**WHAT THE TASK ASKS**
Scan the records for "concentration". Report each line that includes it.

**DATASET RECORDS**
______
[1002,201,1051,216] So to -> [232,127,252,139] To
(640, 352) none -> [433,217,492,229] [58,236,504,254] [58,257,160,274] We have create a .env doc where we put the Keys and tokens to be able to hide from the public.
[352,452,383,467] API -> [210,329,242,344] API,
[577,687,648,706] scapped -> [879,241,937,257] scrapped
______
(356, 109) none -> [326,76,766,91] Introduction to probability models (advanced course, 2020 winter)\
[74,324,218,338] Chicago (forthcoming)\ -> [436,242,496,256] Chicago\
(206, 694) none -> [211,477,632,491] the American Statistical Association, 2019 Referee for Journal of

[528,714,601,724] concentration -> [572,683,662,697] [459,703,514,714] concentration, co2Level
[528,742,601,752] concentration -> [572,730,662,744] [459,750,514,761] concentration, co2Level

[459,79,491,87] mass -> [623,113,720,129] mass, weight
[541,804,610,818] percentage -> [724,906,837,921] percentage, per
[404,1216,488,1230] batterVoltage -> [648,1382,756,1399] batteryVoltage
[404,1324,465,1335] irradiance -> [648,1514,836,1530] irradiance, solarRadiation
______
**RESULT OF THE TASK**
[528,714,601,724] concentration -> [572,683,662,697] [459,703,514,714] concentration, co2Level
[528,742,601,752] concentration -> [572,730,662,744] [459,750,514,761] concentration, co2Level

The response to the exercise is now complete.